Es ist das fortschrittlichste Werkzeug, das es heute gibt, um genetisches Material zu analysieren, die Schlüsselfunktion für den Start der personalisierten Medizin.
Es besteht aus einem NovaSeq-X Plus-Sequenzierungsgerät der amerikanischen Firma Illumina, das in der Lage ist, mehr als 20.000 Genome pro Jahr zu sequenzieren. Damit werden die CNIO-Gruppen die Suche nach Krebsprädispositionsgenen und Markern beschleunigen, die eine Früherkennung und Bestimmung der jeweils besten Therapie ermöglichen. Sie werden auch die genetische Evolution eines Tumors Zelle für Zelle untersuchen, was wichtig ist, um Resistenzen gegen Behandlungen zu bekämpfen.

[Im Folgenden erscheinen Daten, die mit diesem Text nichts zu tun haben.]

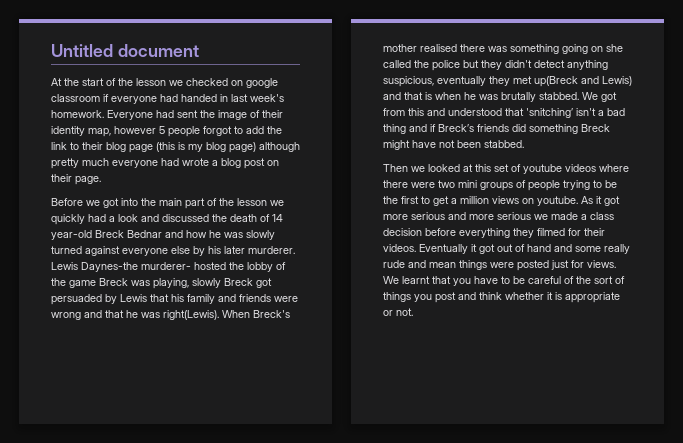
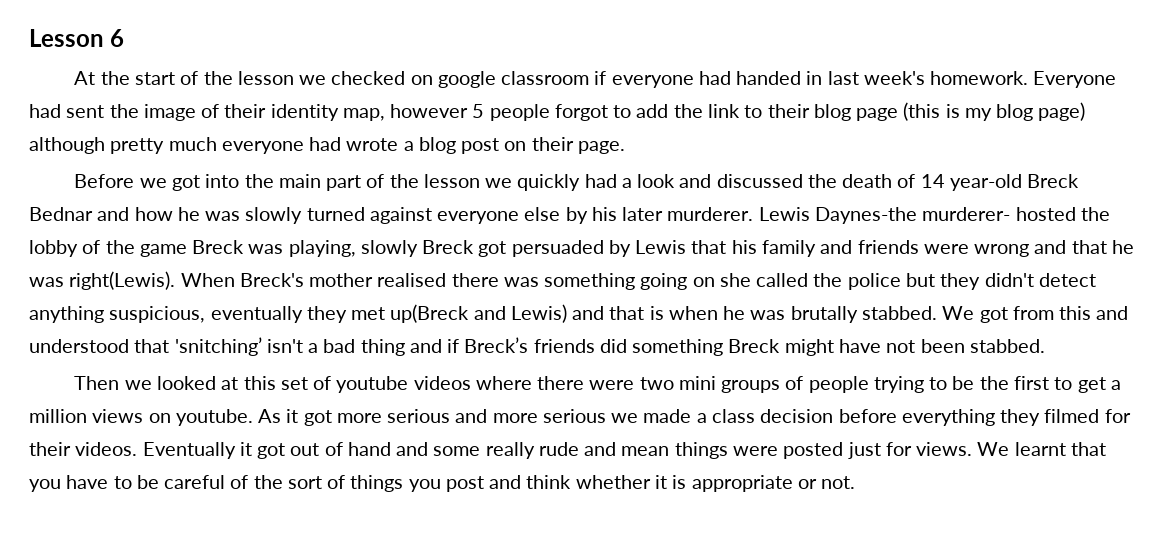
- Untitled document
+ Lesson 6

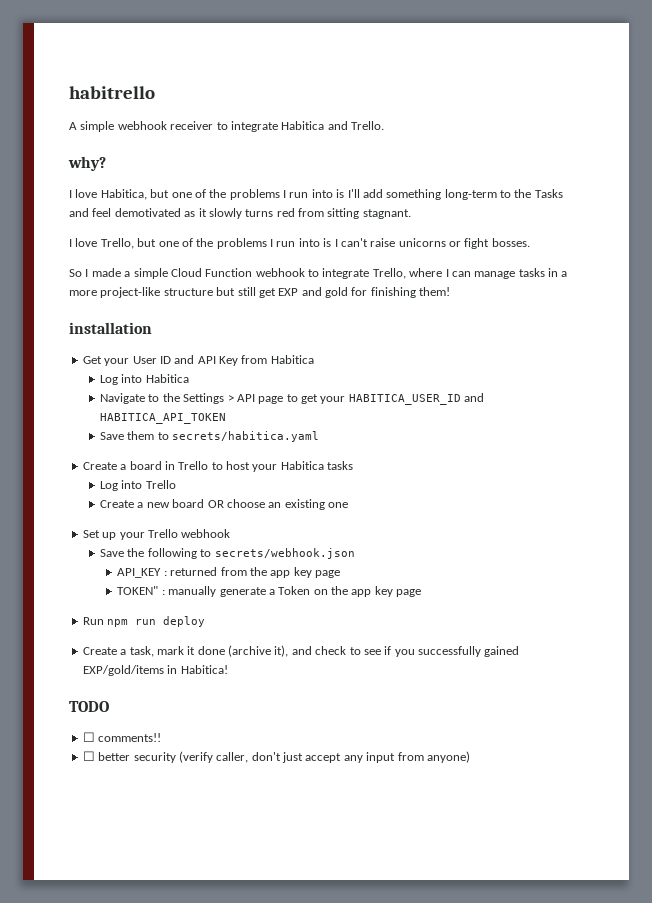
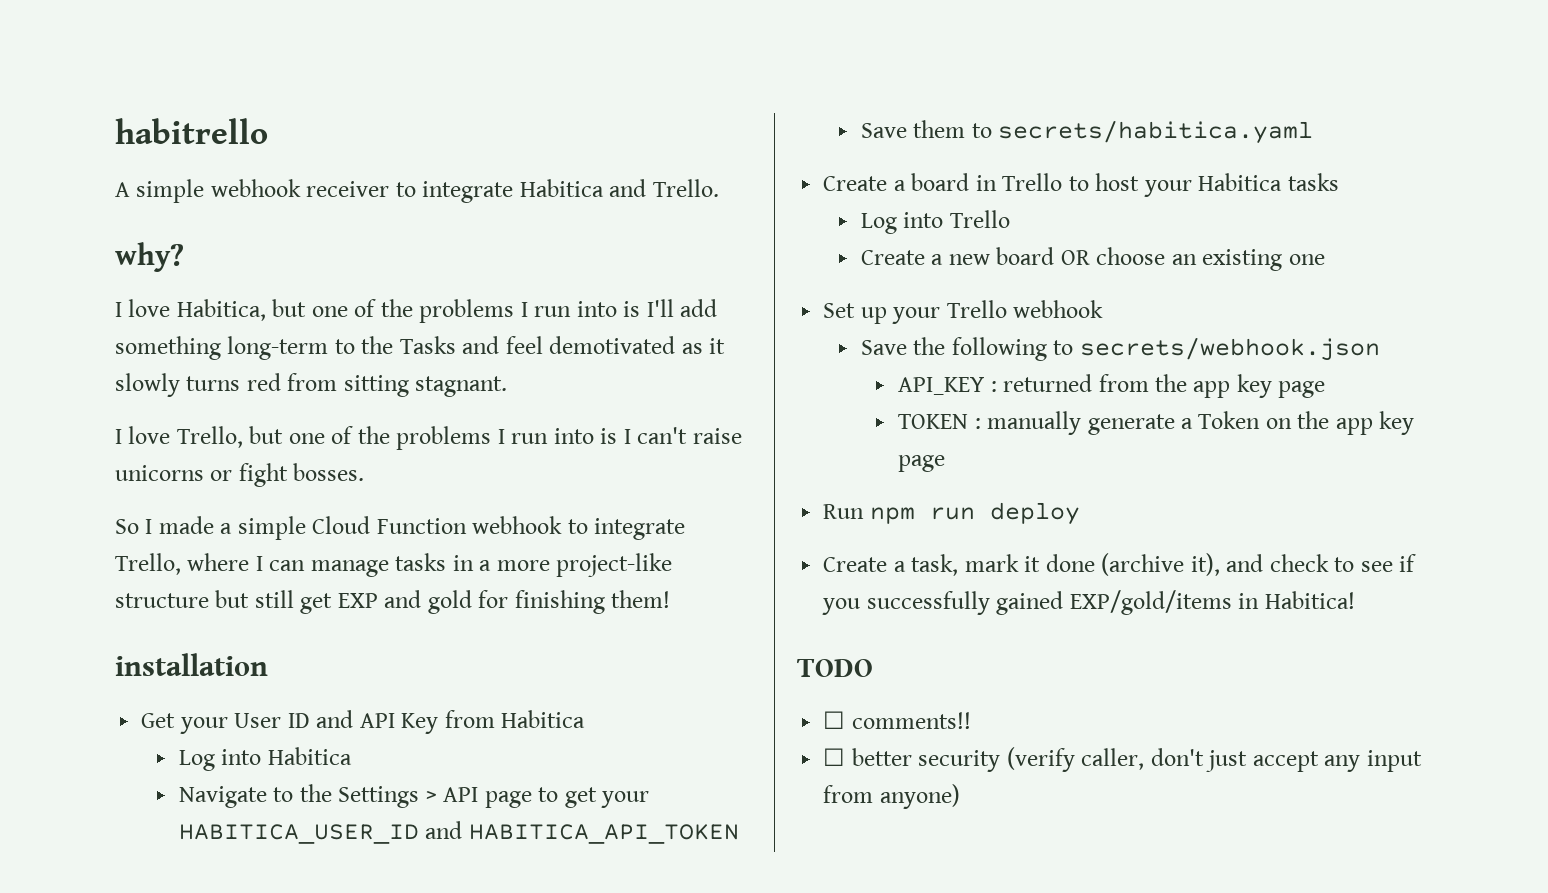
- TOKEN" : manually generate a Token on the app key page
+ TOKEN : manually generate a Token on the app key page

„Die wissenschaftliche Strategie des CNIO ist auf die Analyse großer Mengen genomischer Daten und künstlicher Intelligenz ausgerichtet, unter Einbeziehung von Gruppen, die in diesen Bereichen arbeiten, und mit Maschinen wie dieser, die in der Lage sind, Zehntausende von Genomen pro Jahr in unvorstellbarer Zeit zu sequenzieren.“ „Die wissenschaftliche Leiterin des CNIO, Maria A. Blasco, sagte: „Am CNIO werden wir wesentlich zu einer deutlich stärker personalisierten Medizin beitragen“, fügt er hinzu.
Wie der Direktor des CNIO-Biotechnologieprogramms, Fernando Peláez, erklärt: „Das Einzigartige an dieser Ausrüstung ist, dass sie es ermöglicht, mehr Genome in kürzerer Zeit zu lesen, und sie ist wesentlich günstiger, weil die Kosten umso geringer ausfallen, je mehr Messungen durchgeführt werden.“ Es ist wirklich beeindruckend.